Agreed -- that reversals are easy to implement in C. To disclose more: I need much more than reversals so I tried to see how well numpy supports in-place algorithms, in general. If it was well-supported, I figured I could save myself some time from writing a whole bunch of other C code, and write more succinct numpy code instead. The reversal code was just a small experiment. I should have given the idea more thought -- that many in-place algorithms can be very non-trivial to vectorize. Thus, it is unreasonable to expect numpy array slicing to generally support the safe implementation of vectorized, in-place algorithms. The fact that sometimes weird behavior occurs is a bit concerning but I guess there are always dangers that come with the flexibility offered by Python.
Or you could do it explicitly in numpy: for i in xrange(n/2): t = A[i] A[i]=A[n-i] A[n-i]=t
I'm trying to avoid using Python 'for' loops; there is too much data.
In the likely case that this is too slow, you can do the copying in blocks, small enough that memory consumption is moderate but large enough that the python overhead is not too much.
One of the reasons why I chose numpy/Python was that it offers a succinct syntax. A block-based approach would work, but with less succinctness and readability than the C function.
Finally, I realize that digging around in legacy code can be miserable, but it is often not really very difficult to make a C function handle strided data - the whole principle of numpy is that compiled code really just needs to know the start address, data type, and the spacing and length of an array along each dimension.

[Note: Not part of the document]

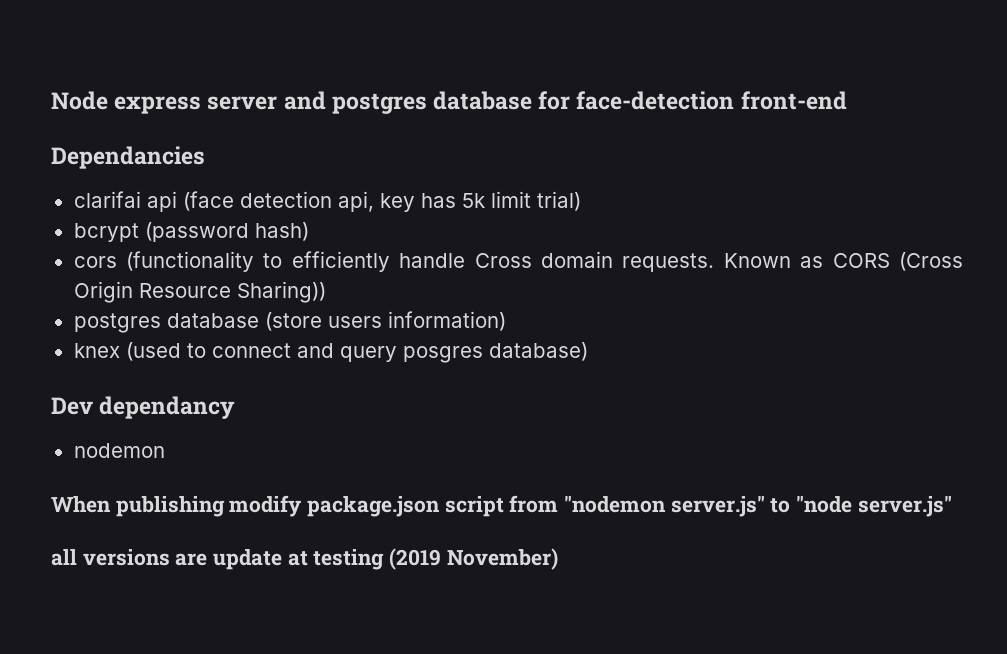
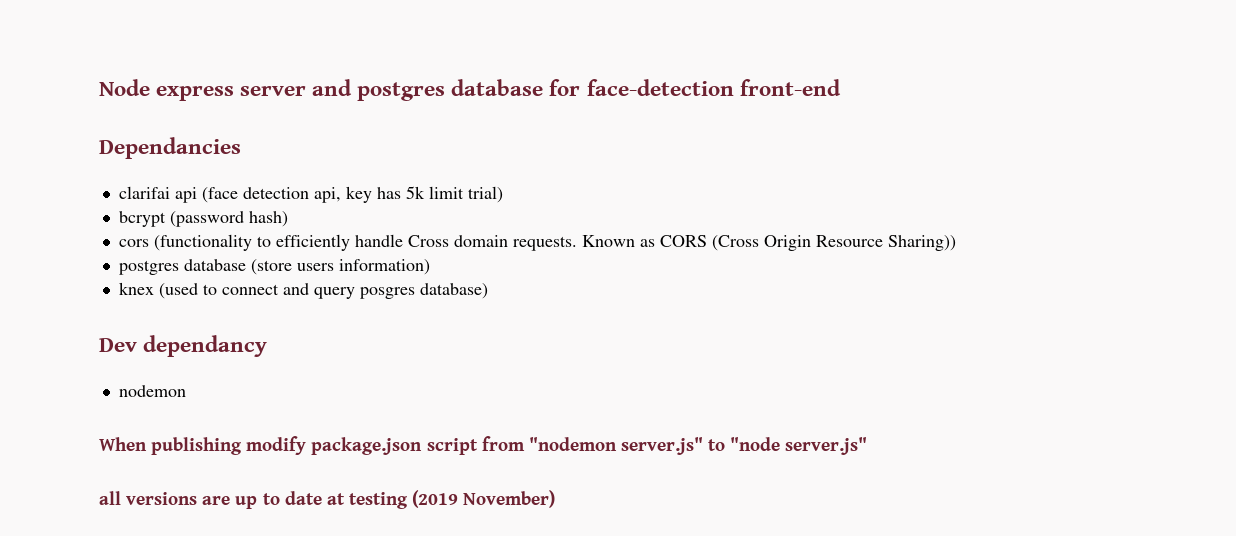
[213,549,283,570] update -> [235,491,322,509] up to date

This concept of striding an array buffer passed from some higher level language is not new to numpy/Python though. There are potentially additional costs when more complicated non-contiguous striding is used like page faults and additional arithmetic for computing complex indexes. Adding one to an index or incrementing a buffer pointer is generally more readable and probably requires less computation. I agree that in general it's not difficult to use striding but the larger the legacy code base, the more changes that might be needed, and the more likely bugs or bottlenecks will be introduced. As the number of bugs increases, they become more difficult to pin down. Thus, I'm generally a bit cautious when considering such changes to legacy code. Here's another question: is there any way to construct a numpy array and specify the buffer address where it should store its values? I ask because I would like to construct numpy arrays that work on buffers that come from mmap. Thanks again for your comments and help! Damian Eads --- University of California, Santa Cruz http://www.soe.ucsc.edu/~eads
Damian Eads wrote:
Here's another question: is there any way to construct a numpy array and specify the buffer address where it should store its values? I ask because I would like to construct numpy arrays that work on buffers that come from mmap.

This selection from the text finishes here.